Павлов нашелся в одном из домов, куда каким-то образом сумел напроситься на постой. И мне предстала комичная картина, в которой штабс-капитан, не стесняясь нескольких узбекских женщин, стягивал с себя штаны, чтобы ополоснуться. На лицах хивинок застыл ужас, но, когда рейтузы и панталоны пали… Раздался оглушительный визг, и хозяйки с криками о шайтане кинулись на улицу.

— Темные люди, — зло буркнул Павлов.

— Сашенька, они уже смирились с тем, что северный варвар покажет им свой уд, а него между ног вдруг оказалась… она самая, — расхохоталась я. — Все в порядке тут, мы со штабс-капитаном себя в порядок приводим! — пришлось придержать дверь, в которую уже ломилась наша помощь, привлеченная переполохом.

Александр зачерпнул воды и первым делом принялся яростно тереть пропыленное лицо. Я сама скинула жакет и блузу, взяла чистую с виду тряпку и, смочив ее, стала протирать тело своего необычного любовника. Амура в этом не было никакого, просто человеческая жалость и участие. Мельком мне удалось видеть кавалерист-девицу в бою, и, надо сказать, себя Павлов не жалел, за спины солдат не прятался. Будто бы пытался доказать свое право называться мужчиной. Даже ироничное отношение е нему прочих офицеров после сражения изменилось на явно проявляемое уважение.

— Предаться бы греху с тобой, Сашенька, но сил нет, прости.

— Молчи уж, — улыбнулась я. — Сама мечтаю только о том, чтобы отмыться и уснуть крепко-крепко. Завтра, может быть, снова в путь.

— Даже без отдыха? — удивился штабс-капитан,

— Если Его Высокопревосходительство примет мое мнение, то да.
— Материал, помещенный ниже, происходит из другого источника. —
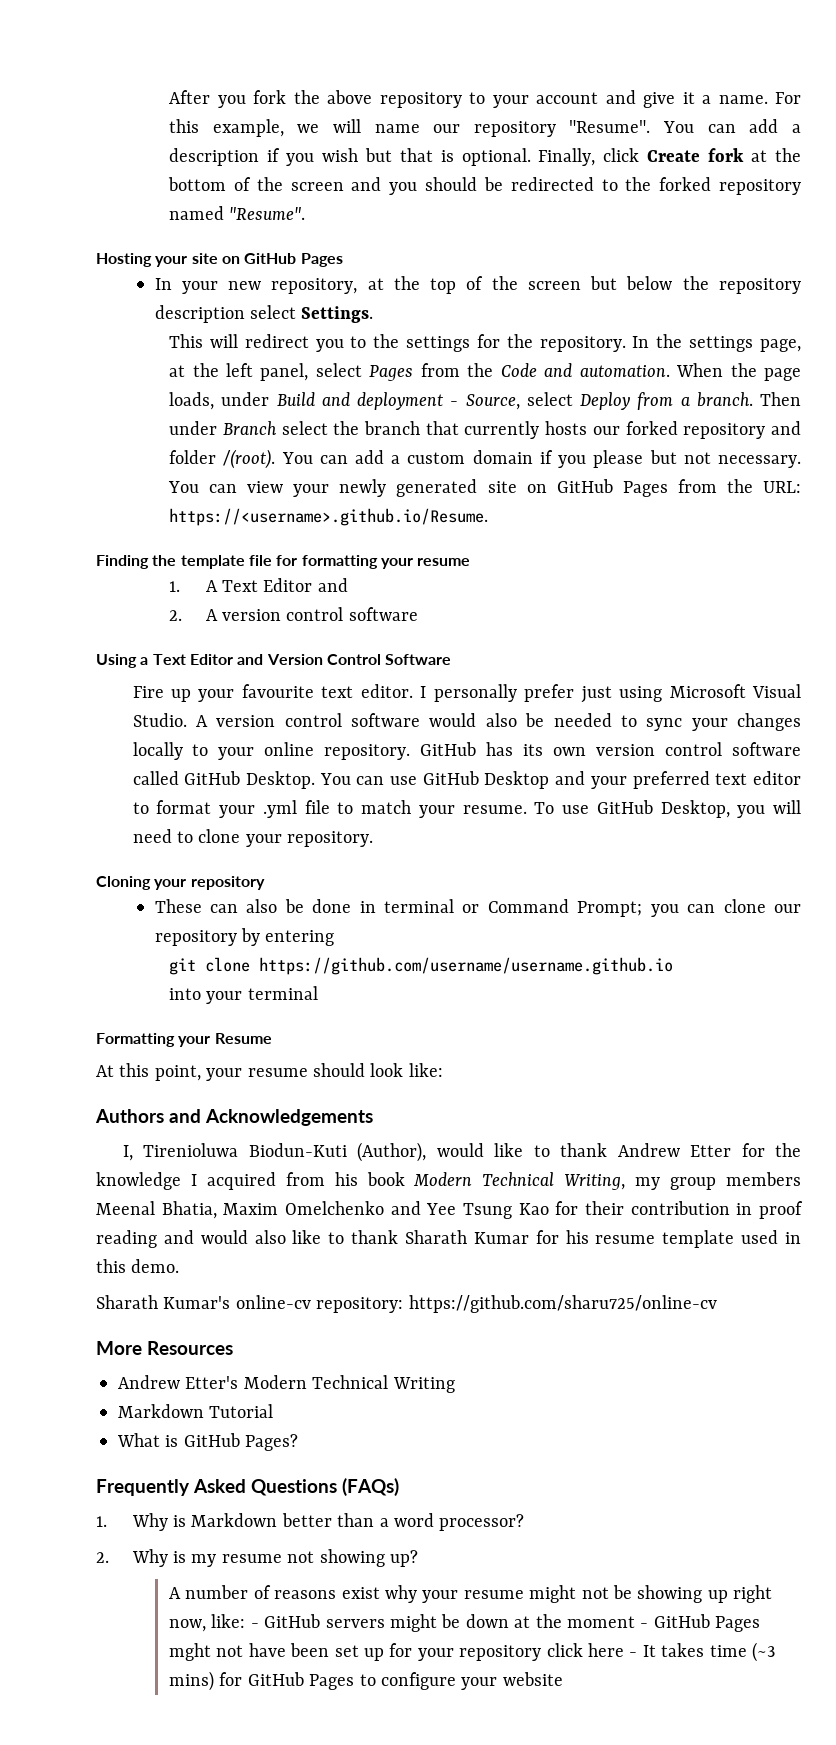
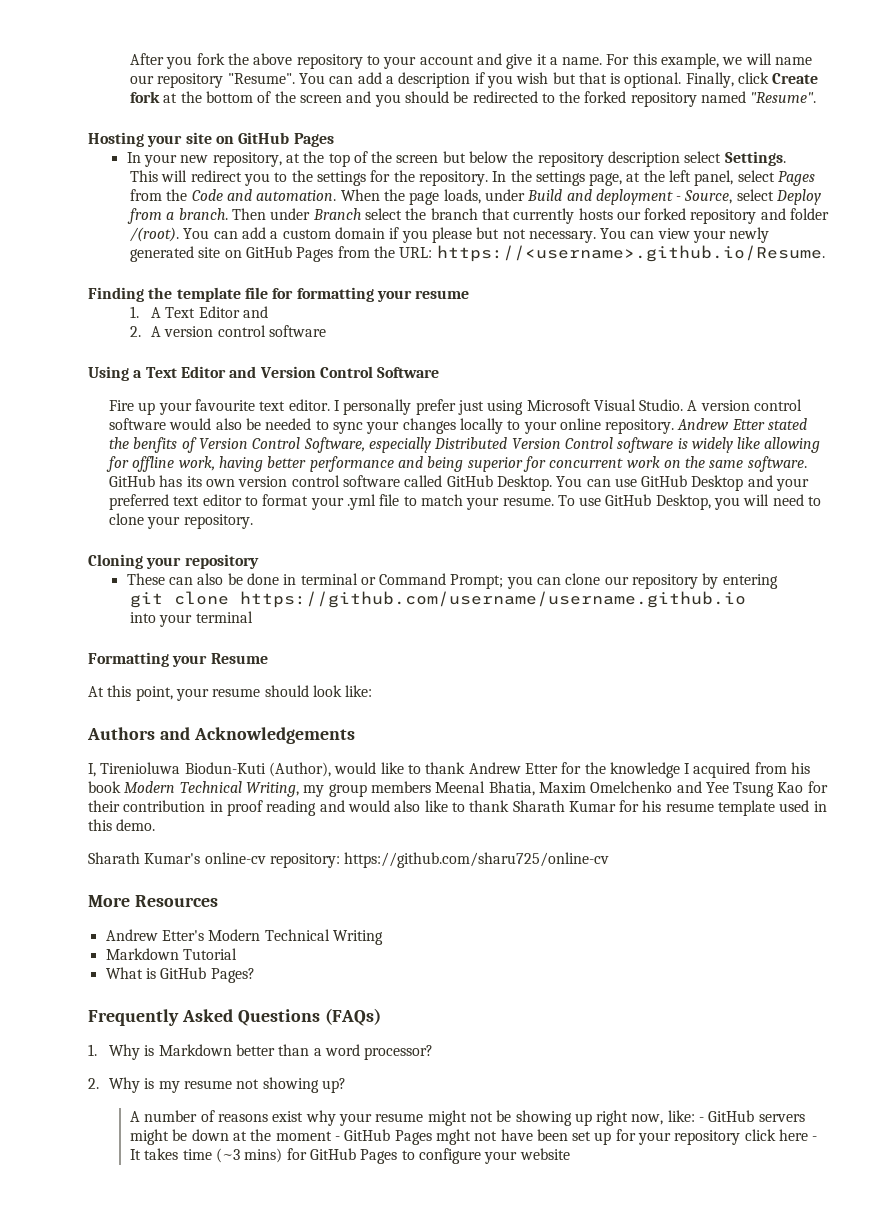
+ Andrew Etter stated the benfits of Version Control Software, especially Distributed Version Control software is widely like allowing for offline work, having better performance and being superior for concurrent work on the same software.

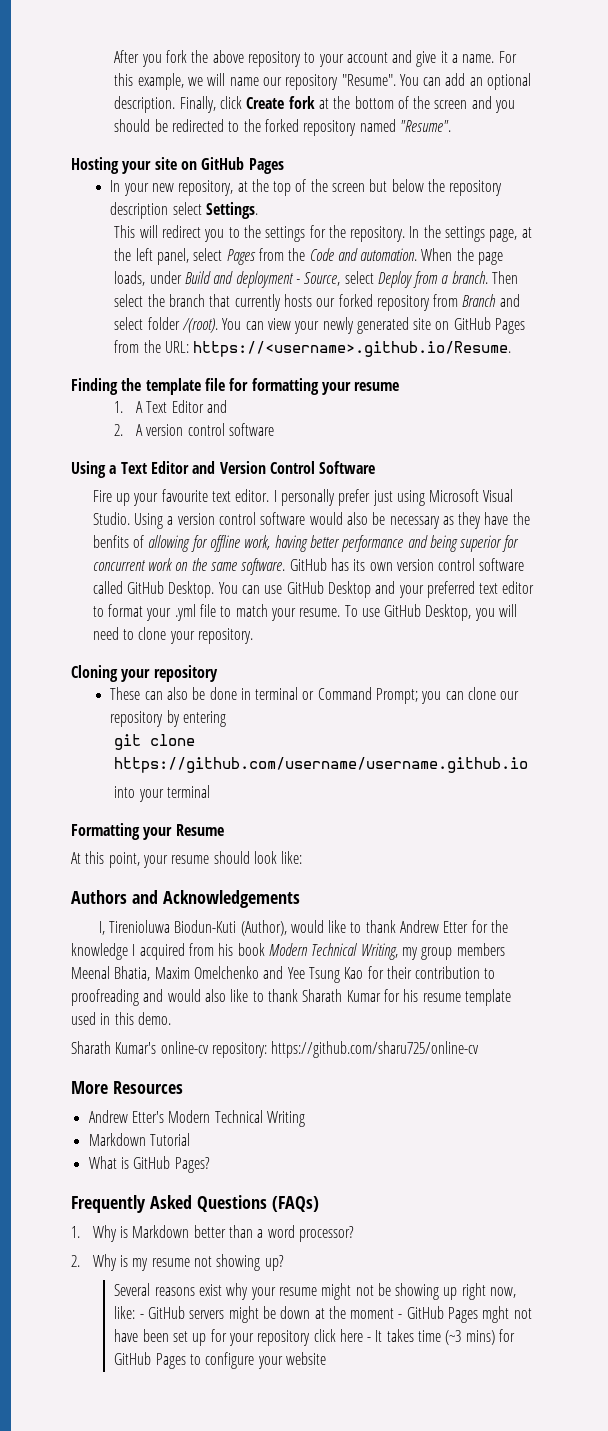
- You can add a description if you wish but that is optional.
+ You can add an optional description.
- Then under Branch select the branch that currently hosts our forked repository and folder /(root). You can add a custom domain if you please but not necessary.
+ Then select the branch that currently hosts our forked repository from Branch and select folder /(root).
- A version control software would also be needed to sync your changes locally to your online repository. Andrew Etter stated the benfits of Version Control Software, especially Distributed Version Control software is widely like allowing for offline work, having better performance and being superior for concurrent work on the same software.
+ Using a version control software would also be necessary as they have the benfits of allowing for offline work, having better performance and being superior for concurrent work on the same software.
- I, Tirenioluwa Biodun-Kuti (Author), would like to thank Andrew Etter for the knowledge I acquired from his book Modern Technical Writing, my group members Meenal Bhatia, Maxim Omelchenko and Yee Tsung Kao for their contribution in proof reading and would also like to thank Sharath Kumar for his resume template used in this demo.
+ I, Tirenioluwa Biodun-Kuti (Author), would like to thank Andrew Etter for the knowledge I acquired from his book Modern Technical Writing, my group members Meenal Bhatia, Maxim Omelchenko and Yee Tsung Kao for their contribution to proofreading and would also like to thank Sharath Kumar for his resume template used in this demo.
- A number of reasons exist why your resume might not be showing up right now, like: - GitHub servers might be down at the moment - GitHub Pages mght not have been set up for your repository click here - It takes time (~3 mins) for GitHub Pages to configure your website
+ Several reasons exist why your resume might not be showing up right now, like: - GitHub servers might be down at the moment - GitHub Pages mght not have been set up for your repository click here - It takes time (~3 mins) for GitHub Pages to configure your website

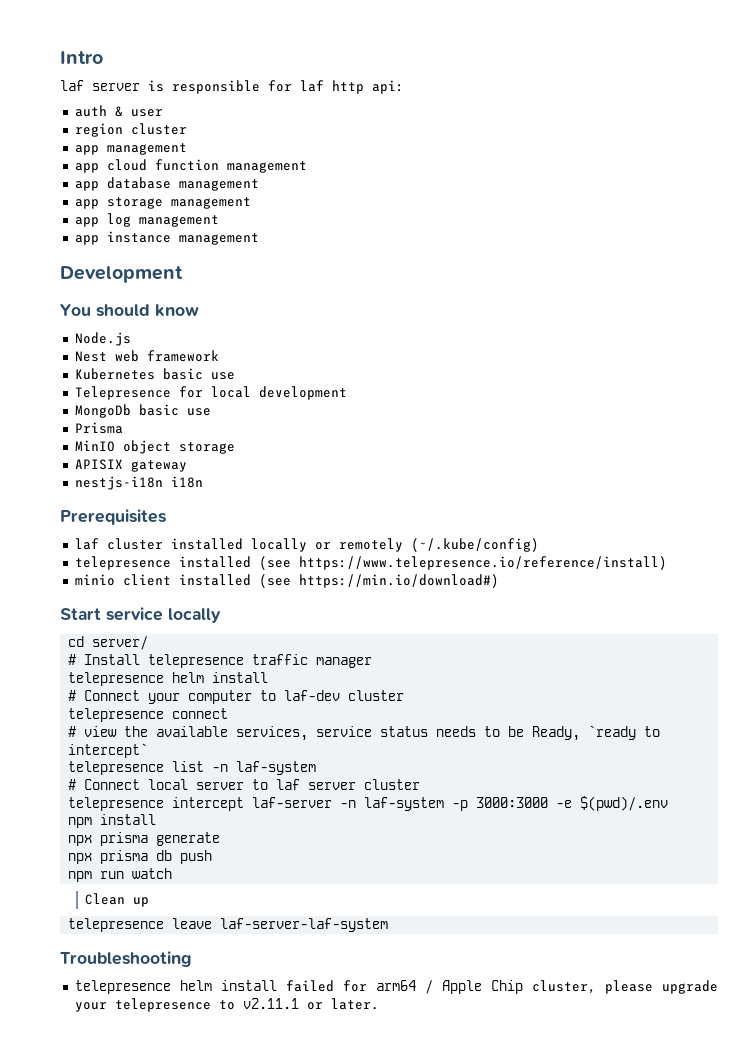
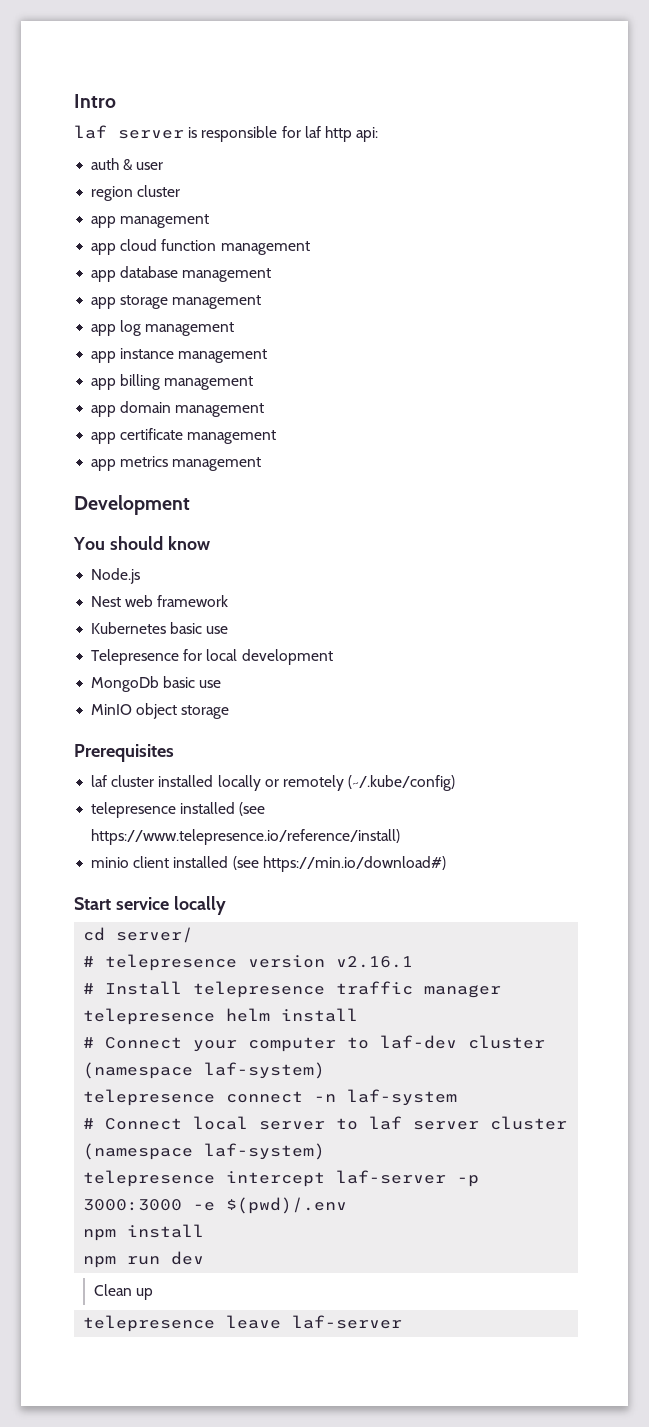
+ app billing management
+ app domain management
+ app certificate management
+ app metrics management
- Prisma
- APISIX gateway
- nestjs-i18n i18n
+ # telepresence version v2.16.1
- # Connect your computer to laf-dev cluster
+ # Connect your computer to laf-dev cluster (namespace laf-system)
- telepresence connect
- # view the available services, service status needs to be Ready, `ready to intercept`
- telepresence list -n laf-system
+ telepresence connect -n laf-system
- # Connect local server to laf server cluster
+ # Connect local server to laf server cluster (namespace laf-system)
- telepresence intercept laf-server -n laf-system -p 3000:3000 -e $(pwd)/.env
+ telepresence intercept laf-server -p 3000:3000 -e $(pwd)/.env
- npx prisma generate
- npx prisma db push
- npm run watch
+ npm run dev
- telepresence leave laf-server-laf-system
- Troubleshooting
- telepresence helm install failed for arm64 / Apple Chip cluster, please upgrade your telepresence to v2.11.1 or later.
+ telepresence leave laf-server

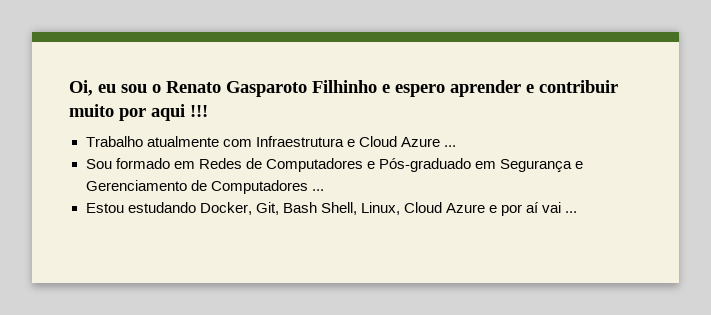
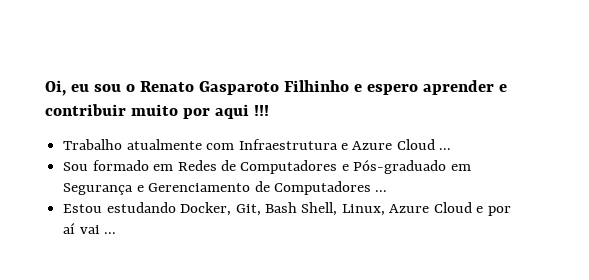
- Trabalho atualmente com Infraestrutura e Cloud Azure ...
+ Trabalho atualmente com Infraestrutura e Azure Cloud ...
- Estou estudando Docker, Git, Bash Shell, Linux, Cloud Azure e por aí vai ...
+ Estou estudando Docker, Git, Bash Shell, Linux, Azure Cloud e por aí vai ...

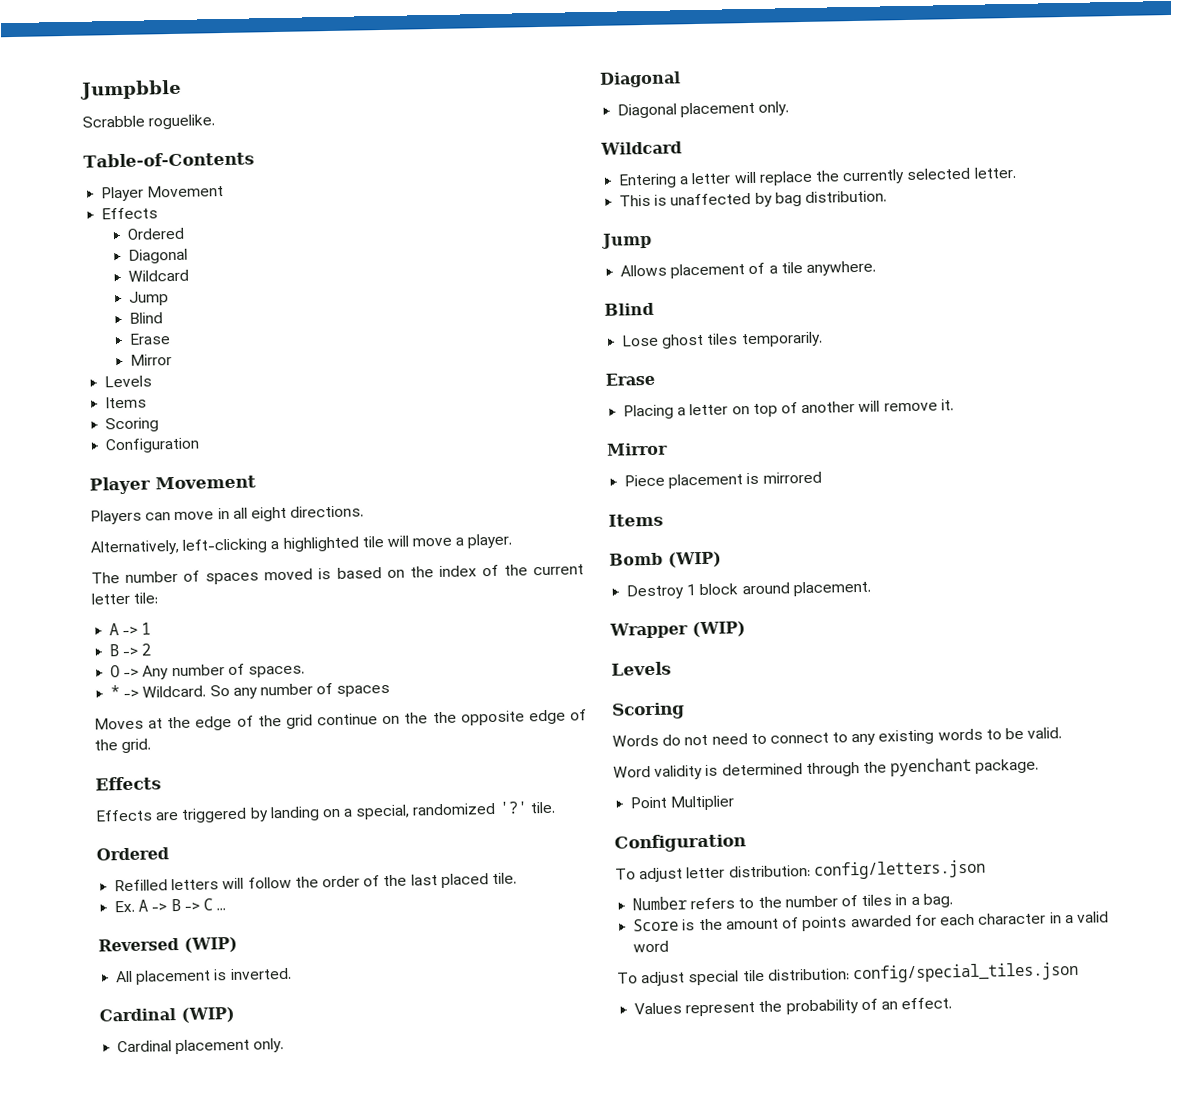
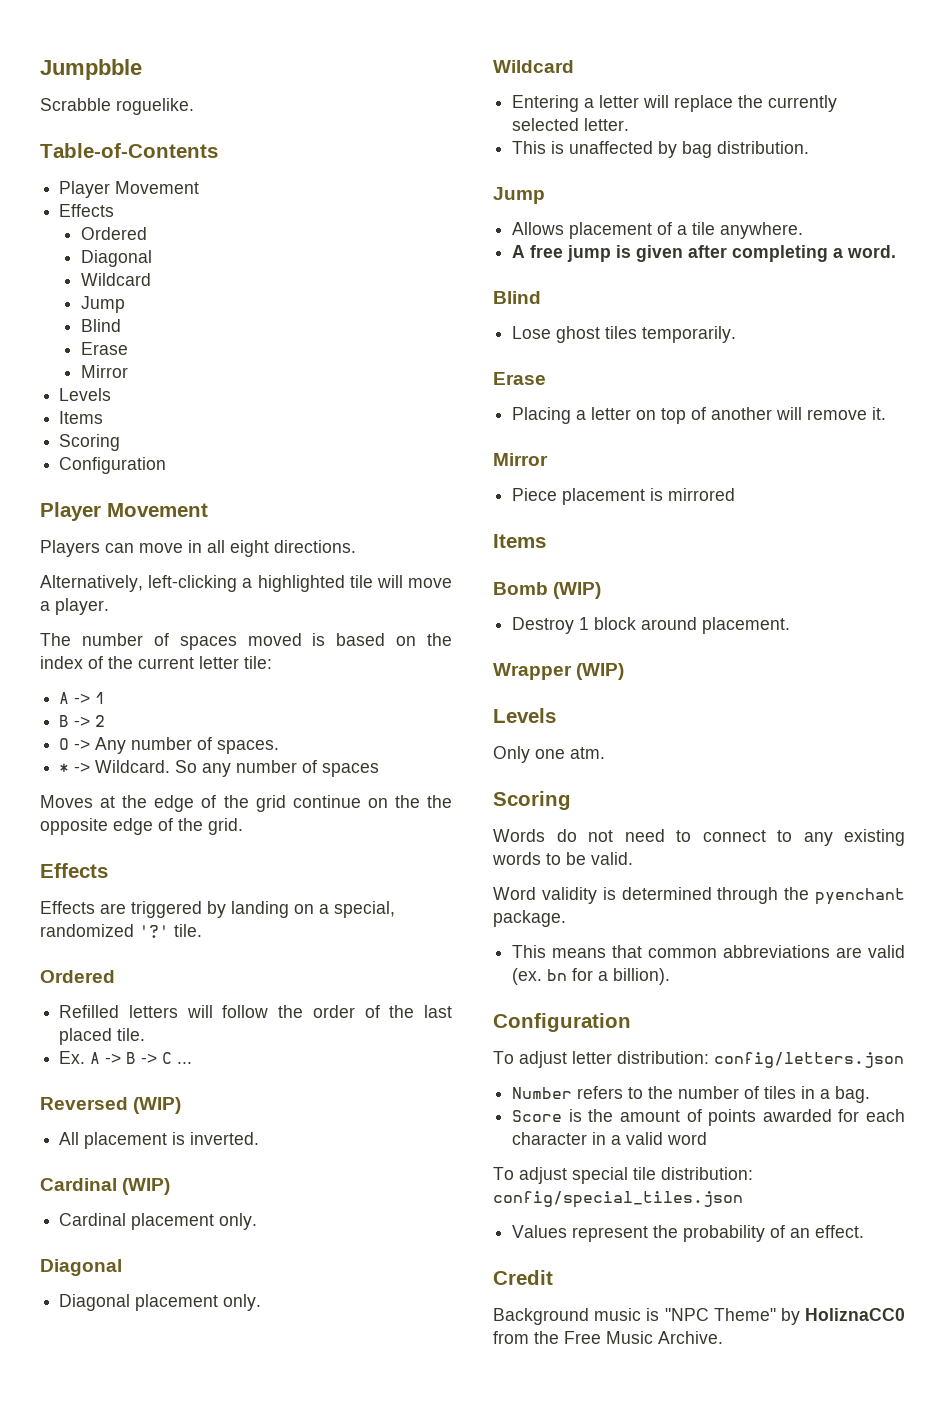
+ A free jump is given after completing a word.
+ Only one atm.
- Point Multiplier
+ This means that common abbreviations are valid (ex. bn for a billion).
+ Credit
+ Background music is "NPC Theme" by HoliznaCC0 from the Free Music Archive.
Не нужно нам тут оставаться.

Александр только пожал плечами, фаталистически соглашаясь с любым решением командования. Он ответил мне взаимной помощью в умывании и через минуту уже спал, забыв даже укрыться. Я пристроилась рядом, натянула на нас рогожку, но какое-то время никак не могла призвать Морфея. В голове роились мысли, воспоминания о последних днях. Подумалось, что еще полгода назад графиня Болкошина была слегка скандальной, но светской штучкой, заводчицей и миллионщицей, которая могла позволить себе прекрасную и комфортную жизнь. Приближена ко Двору, водит, смею утверждать, дружбу с могущественнейшими сановниками государства. А теперь она лежит в глинобитной хибаре на коряво сделанной кровати под боком у женщины, уверенной в том, что она — мужчина, тело ее ломит от последствий горячего боя и невозможного марша в пол сотни верст под палящим солнцем, ее руки обагрены чужой кровью, а впереди — неизвестность.

Все же что такое в этой Индии, что и Павел, и Николай без толики сомнений бросили туда вооруженный отряд во главе со мной? Отряд, сил которого явно недостаточно для покорения огромной страны.